The term "Random" underlines the fact that the language
has four primitive/anonymuous types;
the basic building block is a list, which is combined at random with other lists.
Hence the term Random does not mean aimless or accidental. Random Lists are arbitrary lists.
Rlist vs. Perl Syntax
Rlists are not Perl syntax:
RLIST PERL
----- ----
5; { 5 => undef }
"5"; { "5" => undef }
5=1; { 5 => 1 }
{5=1;} { 5 => 1 }
(5) [ 5 ]
{} { }
; { }
() [ ]
Speeding up Compilation (Explicit Quoting)
Much work has been spent to optimize Data::Rlist for speed. Still it is implemented in pure Perl (no XS). A very rough estimate for Perl 5.8 is "each MB takes one second per GHz". For example, when the resulting Rlist file has a size of 13 MB, compiling it from a Perl script on a 3-GHz-PC requires about 5-7 seconds. Compiling the same data under Solaris, on a sparcv9 processor operating at 750 MHz, takes about 18-22 seconds.
The process of compiling can be speed up by calling "quote"() explicitly on scalars. That is, before calling "write"() or "write_string"(). Large data sets may compile faster when for scalars, that certainly not qualify as symbolic name, "quote"() is called in advance:
use Data::Rlist qw/:strings/;
$data{quote($key)} = $value;
.
.
Data::Rlist::write("data.rlist", \%data);
instead of
$data{$key} = $value;
.
.
Data::Rlist::write("data.rlist", \%data);
It depends on the case whether the first variant is faster: "compile"() and "compile_fast"() both have to call "is_random_text"() on each scalar. When the scalar is already quoted, i.e. its first character is "
, this test ought to run faster.
Note that internally "is_random_text"() applies the precompiled regex $g_re_value. But for a given scalar $s the expression ($s !~ $Data::Rlist::g_re_value) can be up to 20% faster than the equivalent is_random_text($s).

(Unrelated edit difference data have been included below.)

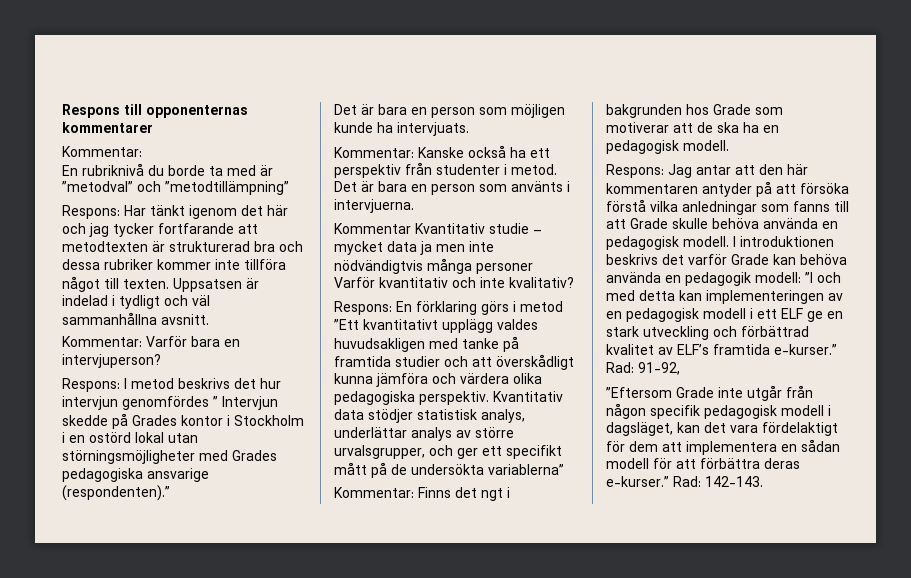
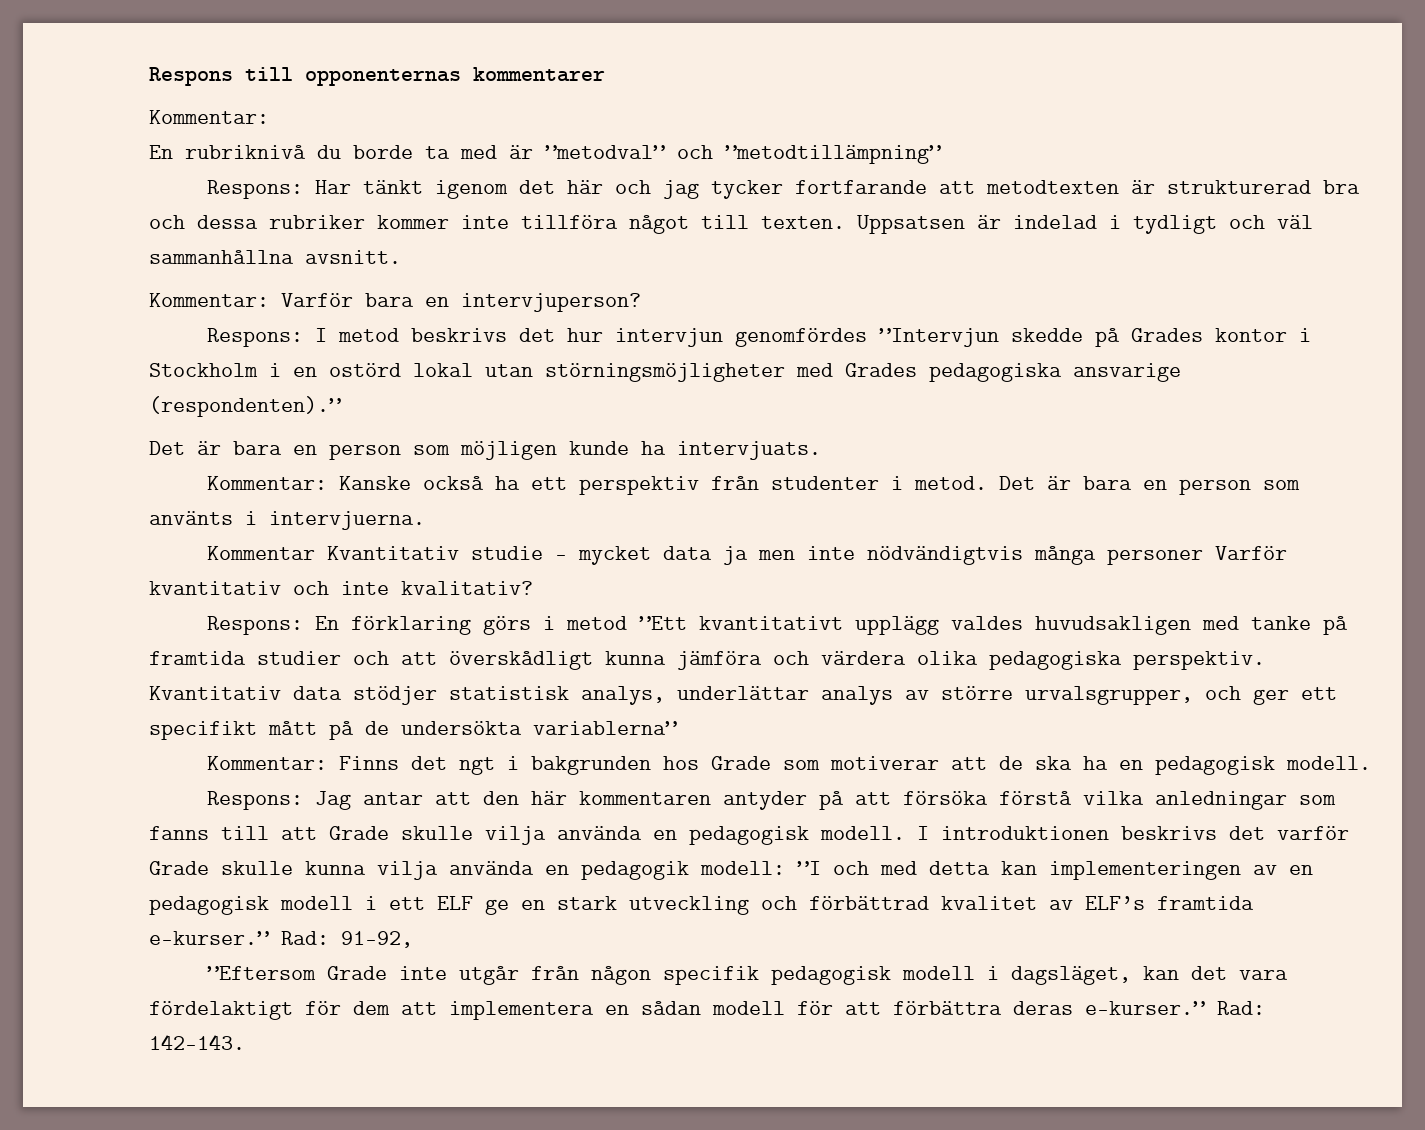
- Respons: I metod beskrivs det hur intervjun genomfördes ” Intervjun skedde på Grades kontor i Stockholm i en ostörd lokal utan störningsmöjligheter med Grades pedagogiska ansvarige (respondenten).”
+ Respons: I metod beskrivs det hur intervjun genomfördes ”Intervjun skedde på Grades kontor i Stockholm i en ostörd lokal utan störningsmöjligheter med Grades pedagogiska ansvarige (respondenten).”
- Respons: Jag antar att den här kommentaren antyder på att försöka förstå vilka anledningar som fanns till att Grade skulle behöva använda en pedagogisk modell.
+ Respons: Jag antar att den här kommentaren antyder på att försöka förstå vilka anledningar som fanns till att Grade skulle vilja använda en pedagogisk modell.
- I introduktionen beskrivs det varför Grade kan behöva använda en pedagogik modell: ”I och med detta kan implementeringen av en pedagogisk modell i ett ELF ge en stark utveckling och förbättrad kvalitet av ELF’s framtida e-kurser.”
+ I introduktionen beskrivs det varför Grade skulle kunna vilja använda en pedagogik modell: ”I och med detta kan implementeringen av en pedagogisk modell i ett ELF ge en stark utveckling och förbättrad kvalitet av ELF’s framtida e-kurser.”

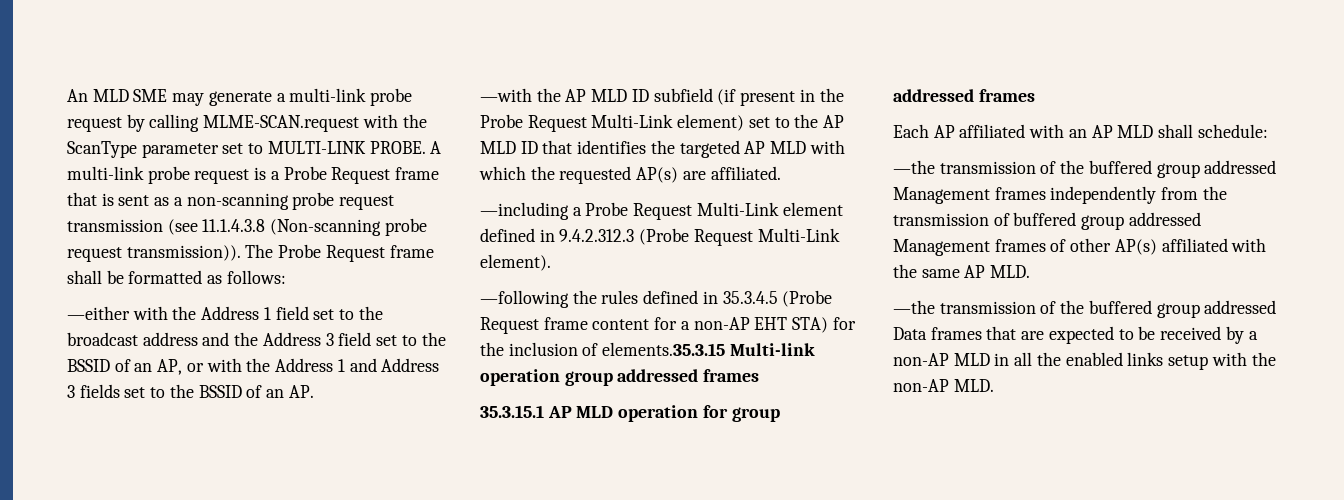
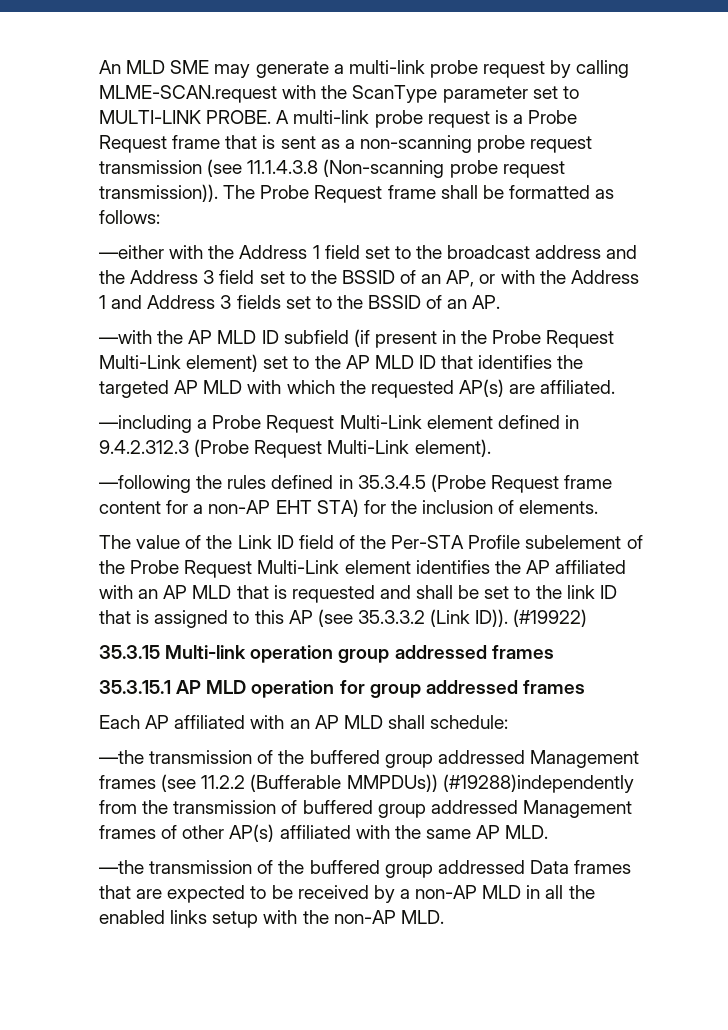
- —following the rules defined in 35.3.4.5 (Probe Request frame content for a non-AP EHT STA) for the inclusion of elements.35.3.15 Multi-link operation group addressed frames
+ —following the rules defined in 35.3.4.5 (Probe Request frame content for a non-AP EHT STA) for the inclusion of elements.
+ The value of the Link ID field of the Per-STA Profile subelement of the Probe Request Multi-Link element identifies the AP affiliated with an AP MLD that is requested and shall be set to the link ID that is assigned to this AP (see 35.3.3.2 (Link ID)). (#19922)
+ 35.3.15 Multi-link operation group addressed frames
- —the transmission of the buffered group addressed Management frames independently from the transmission of buffered group addressed Management frames of other AP(s) affiliated with the same AP MLD.
+ —the transmission of the buffered group addressed Management frames (see 11.2.2 (Bufferable MMPDUs)) (#19288)independently from the transmission of buffered group addressed Management frames of other AP(s) affiliated with the same AP MLD.

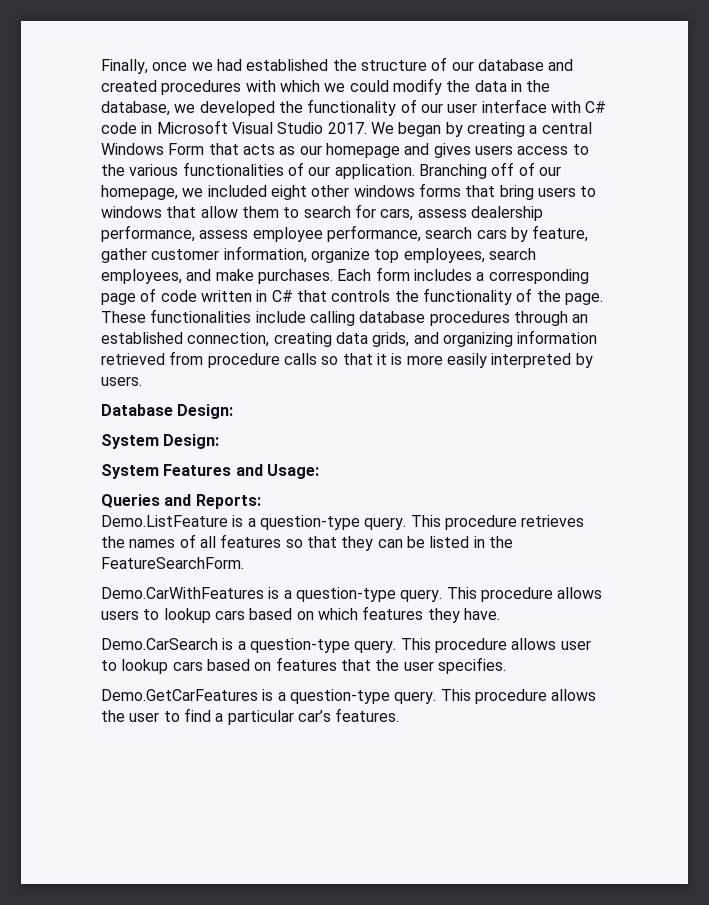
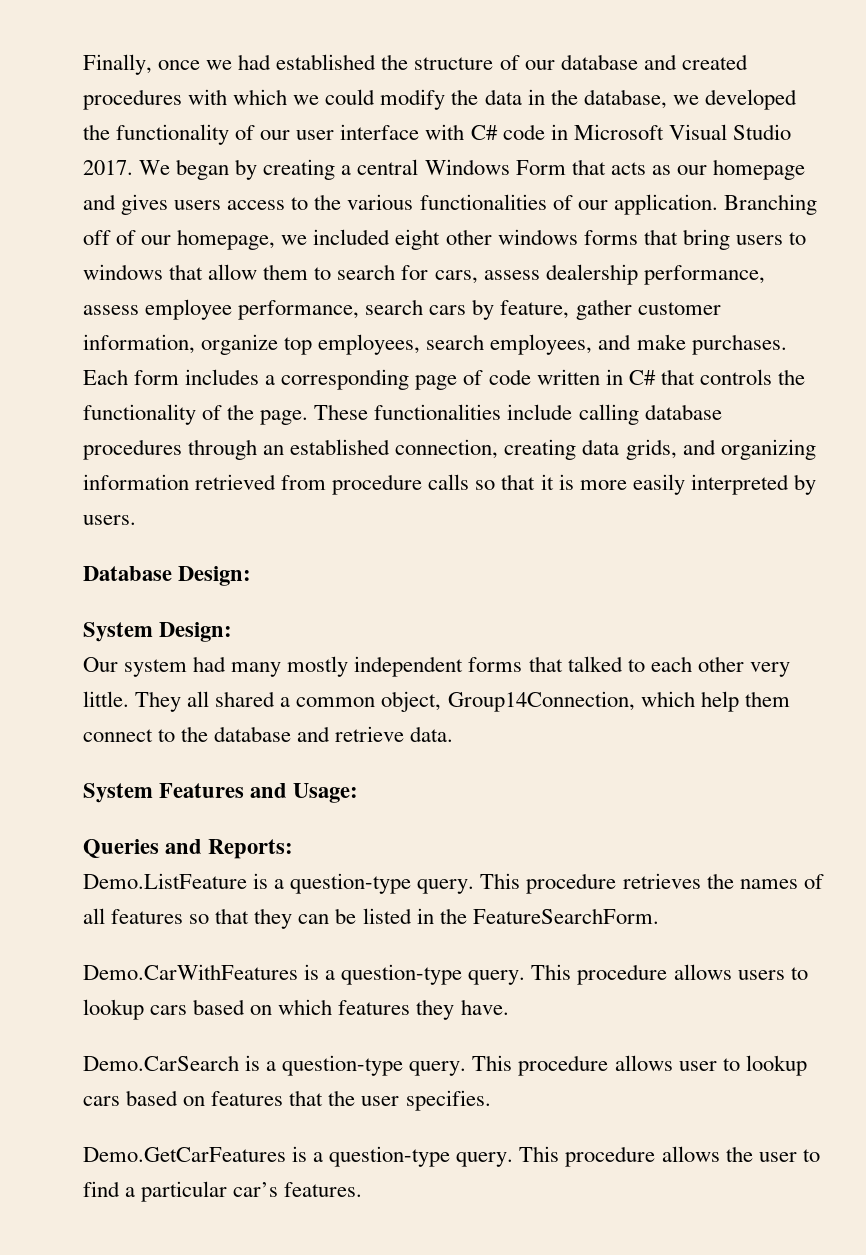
+ Our system had many mostly independent forms that talked to each other very little. They all shared a common object, Group14Connection, which help them connect to the database and retrieve data.

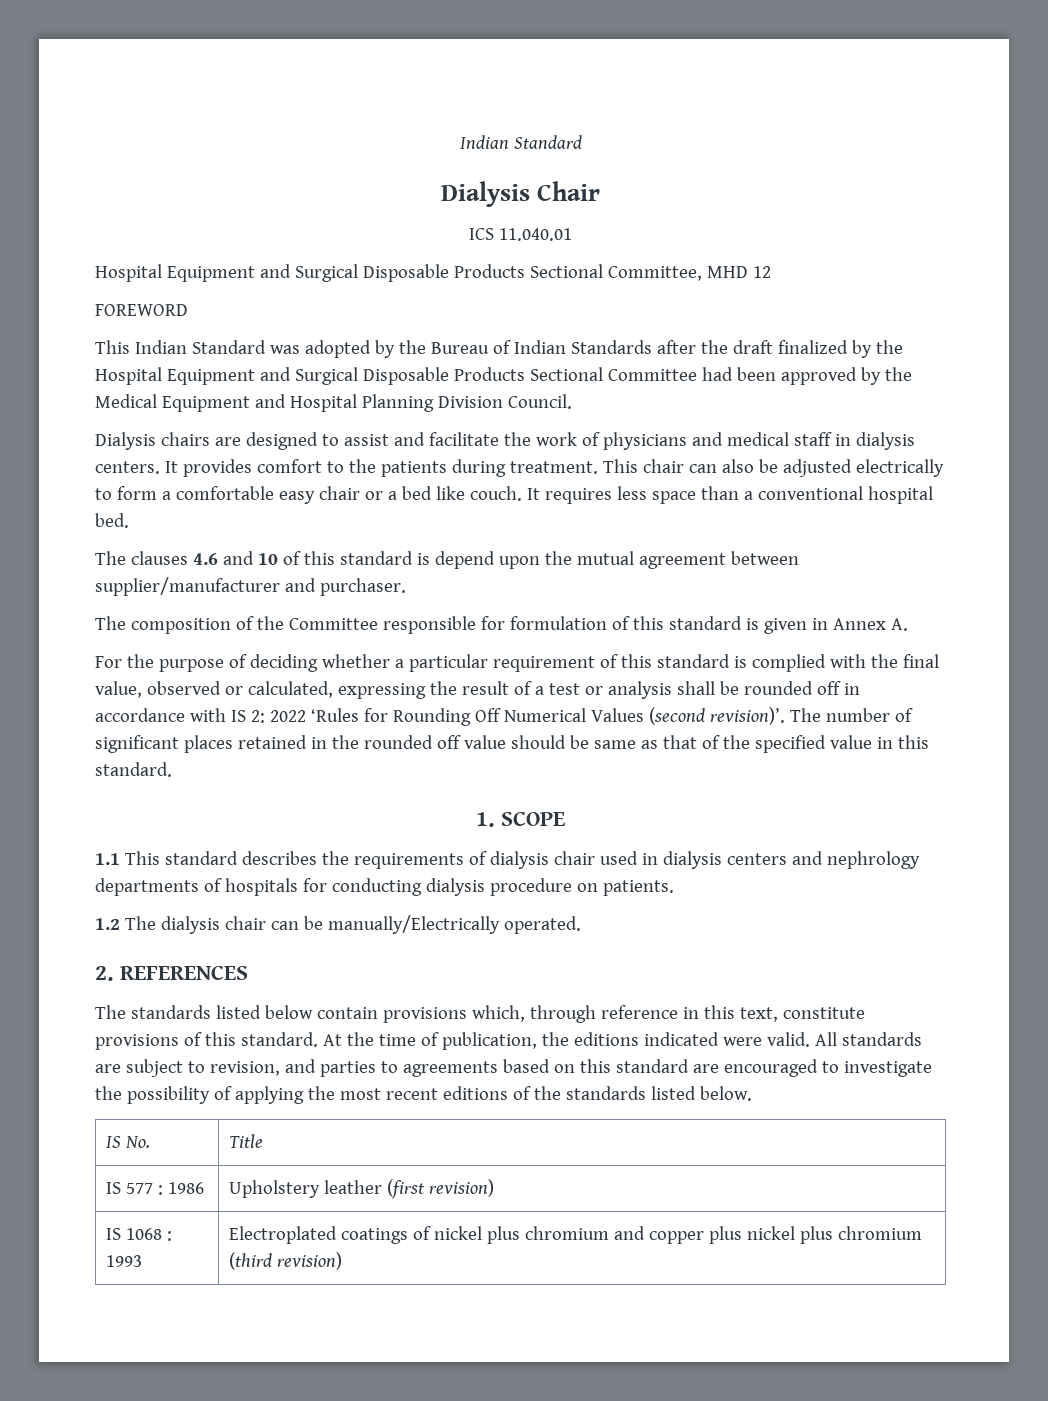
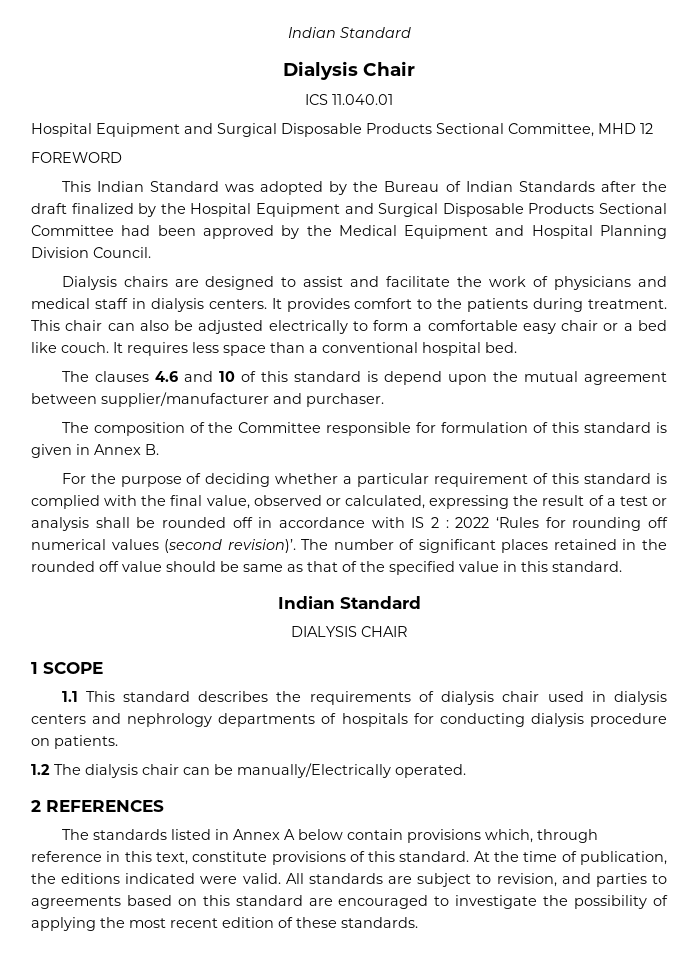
- The composition of the Committee responsible for formulation of this standard is given in Annex A.
+ The composition of the Committee responsible for formulation of this standard is given in Annex B.
- For the purpose of deciding whether a particular requirement of this standard is complied with the final value, observed or calculated, expressing the result of a test or analysis shall be rounded off in accordance with IS 2: 2022 ‘Rules for Rounding Off Numerical Values (second revision)’.
+ For the purpose of deciding whether a particular requirement of this standard is complied with the final value, observed or calculated, expressing the result of a test or analysis shall be rounded off in accordance with IS 2 : 2022 ‘Rules for rounding off numerical values (second revision)’.
  The number of significant places retained in the rounded off value should be same as that of the specified value in this standard.
- 1. SCOPE
+ Indian Standard
+ DIALYSIS CHAIR
+ 1 SCOPE
- 2. REFERENCES
+ 2 REFERENCES
- The standards listed below contain provisions which, through reference in this text, constitute provisions of this standard.
+ The standards listed in Annex A below contain provisions which, through reference in this text, constitute provisions of this standard.
- All standards are subject to revision, and parties to agreements based on this standard are encouraged to investigate the possibility of applying the most recent editions of the standards listed below.
- IS No. | Title
- IS 577 : 1986 | Upholstery leather (first revision)
- IS 1068 : 1993 | Electroplated coatings of nickel plus chromium and copper plus nickel plus chromium (third revision)
+ All standards are subject to revision, and parties to agreements based on this standard are encouraged to investigate the possibility of applying the most recent edition of these standards.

Quoting strings that look like numbers
Normally you don't have to care about strings, since un/quoting happens as required when reading/compiling Rlists from Perl data. A common problem, however, occurs when some text fragment (string) uses the same lexicography than numbers do.
Printed text uses well-defined glyphs and typographic conventions, and finally the competence of the reader to recognize numbers. But computers need to know the exact number type and format. Integer? Float? Hexadecimal? Scientific? Klingon? The Perl Cookbook in recipe 2.1 recommends the use of a regular expression to distinguish number from string scalars. The advice illustrates how hard the problem actually is. Not only Perl has to come over this; any program that interprets text has to.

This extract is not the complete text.